Communicated by Ramaswamy H. Sarma
Acknowledgements
We thank Andrew Bruno of the University at Buffalo for the molecular fingerprint algorithm we used (The ECFPs algorithm is available at https://github.com/ubccr/pinky), and Dr. Yong-hui Zheng (Department of Microbiology and Molecular Genetics at MSU) for providing the LBVS compound list. We thank the Institute for Cyber Enabled Research (ICER) at Michigan State University for technical help and computational resources.
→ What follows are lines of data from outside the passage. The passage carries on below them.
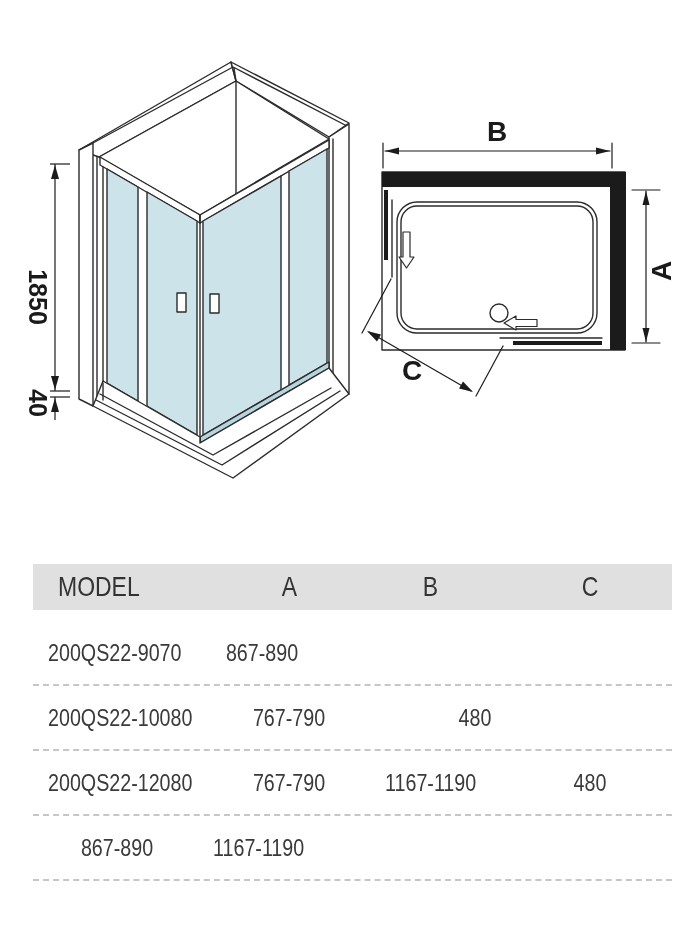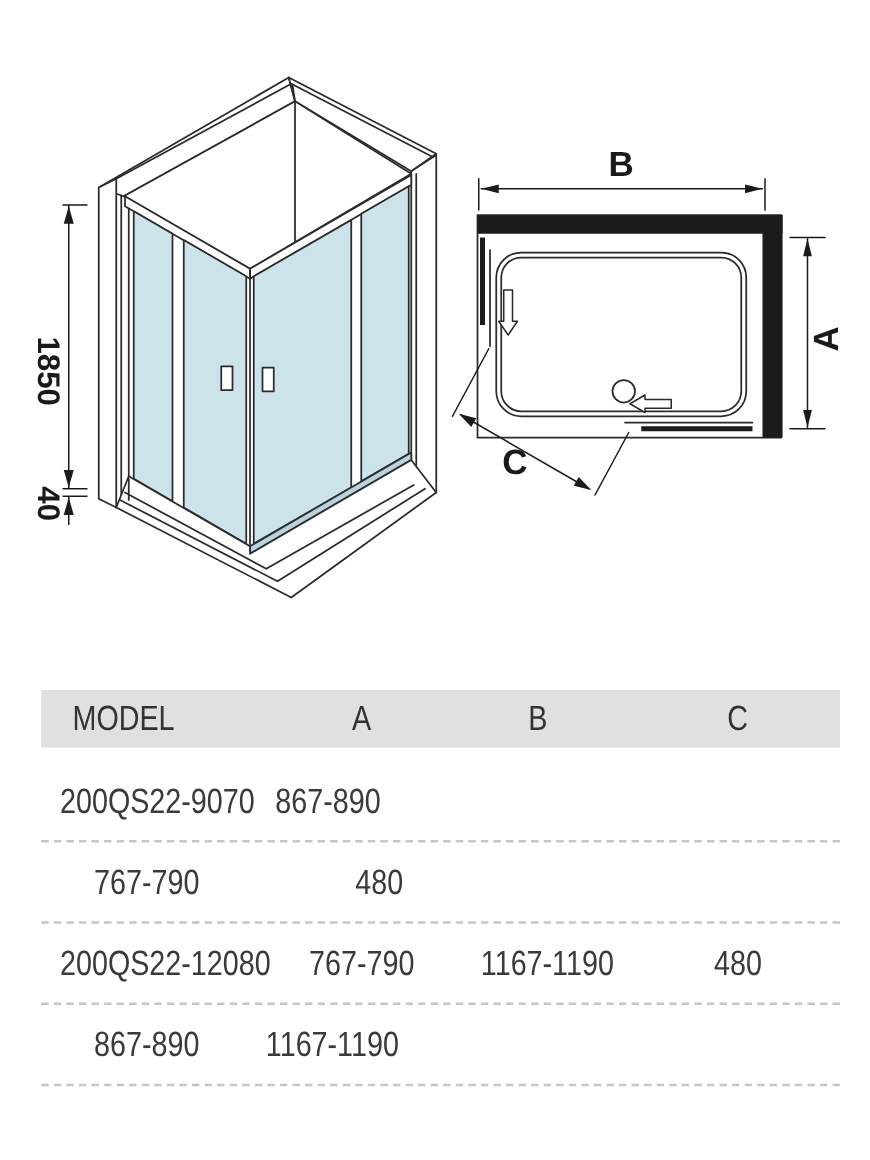--- a/index.html
+++ b/index.html
@@ -2,29 +2,29 @@
 <html><head>
 <meta charset="utf-8">
 <style>
   html,body{margin:0;padding:0;background:#fff;}
   .page{
     position:relative;width:696px;height:928px;background:#ffffff;overflow:hidden;
     font-family:"Liberation Sans",sans-serif;
   }
   .diagram-svg{position:absolute;left:0;top:0;}
   
-  .spec-table{position:absolute;left:33px;top:552px;width:639px;color:#3a3a3a;}
+  .spec-table{position:absolute;left:33px;top:564px;width:639px;color:#3a3a3a;}
   .thead{
     height:46px;background:#e0e0e0;display:flex;align-items:center;
     font-size:28px;color:#333;
   }
   .tgap{height:11px;}
   .trow{
     height:63px;display:flex;align-items:center;
-    border-bottom:2px dashed #c6c6c6;font-size:28px;
+    border-bottom:2px dashed #c6c6c6;font-size:24px;
   }
   .col-model{width:172px;box-sizing:border-box;padding-left:15px;text-align:left;}
   .thead .col-model{padding-left:25px;}
   .col-a{width:168px;text-align:center;}
   .col-b{width:115px;text-align:center;}
   .col-c{width:184px;box-sizing:border-box;padding-left:20px;text-align:center;}
   .cond{display:inline-block;transform:scaleX(.82);transform-origin:center center;white-space:nowrap;}
   .col-model .cond{transform-origin:left center;}
   
   .dim-label{font-family:"Liberation Sans",sans-serif;font-weight:bold;font-size:28px;fill:#1a1a1a;}
@@ -140,20 +140,21 @@
       <div class="col-c"><span class="cond">C</span></div>
     </div>
     <div class="tgap"></div>
 
     <div class="trow">
       <div class="col-model"><span class="cond">200QS22-9070</span></div>
       <div class="col-b"><span class="cond">867-890</span></div>
     </div>
 
     <div class="trow">
+      <div class="col-model"><span class="cond">200QS22-10080</span></div>
       <div class="col-a"><span class="cond">767-790</span></div>
       <div class="col-c"><span class="cond">480</span></div>
     </div>
 
     <div class="trow">
       <div class="col-model"><span class="cond">200QS22-12080</span></div>
       <div class="col-a"><span class="cond">767-790</span></div>
       <div class="col-b"><span class="cond">1167-1190</span></div>
       <div class="col-c"><span class="cond">480</span></div>
     </div>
Data availability statement
For the molecular docking, Rosetta 3.12 was used which can be obtained for free with an academic license (https://www.rosettacommons.org/software/license-and-download). Rosetta 3.12 was installed onto a cluster maintained by the Michigan State University Institute for Cyber Enabled Research. Docking jobs on this cluster were submitted using the Slurm workload manager. The CIDs, names, and SMILES of the 272 phytochemicals initially used in SBVS are available in the supporting files in a spreadsheet titled ‘Ligand_Library_Key_SBVS’. The SMILES and names of all the additional compounds screened through LBVS are available in a spreadsheet titled ‘AdditionalLibraryForLBVS’. The complete SwissADME data for the 62 lead compounds is available in the spreadsheet titled ‘SwissADMEfinalresult’. The BCL:Conf ligand conformer generator was installed alongside Rosetta 3.12 on the cluster, and it was obtained for free with an academic license from http://www.meilerlab.org/index.php/bclcommons/show/b_apps_id/1. OpenBabel was obtained for free from http://openbabel.org/wiki/Category:Installation. Various python scripts were used to generate plots, process docking input files and generate docking jobs on the cluster, and they are all available at (https://github.com/ziruiwang1996/ligand_protein_docking). Matplotlib was also used for plotting data. R and the statistics module in Python were used for calculating sample means, covariances, correlations, and all other statistical parameters. Other files containing raw docking data, components for the LBVS algorithm, and PDB files of all the lead compounds docked against specific proteins are accessible via a link present in a README.md document located at the GitHub site linked previously. These other files are all inside a Google Drive folder titled ‘data’, which is accessed by clicking the link in the README file. Additional score function testing data is available at https://ziruiw.shinyapps.io/score_functions_on_sarscov2/.
Disclosure statement
The authors declare no competing interests.
Funding
Daniel R. Woldring, Michigan State University.
Correction Statement
This article has been republished with minor changes. These changes do not impact the academic content of the article.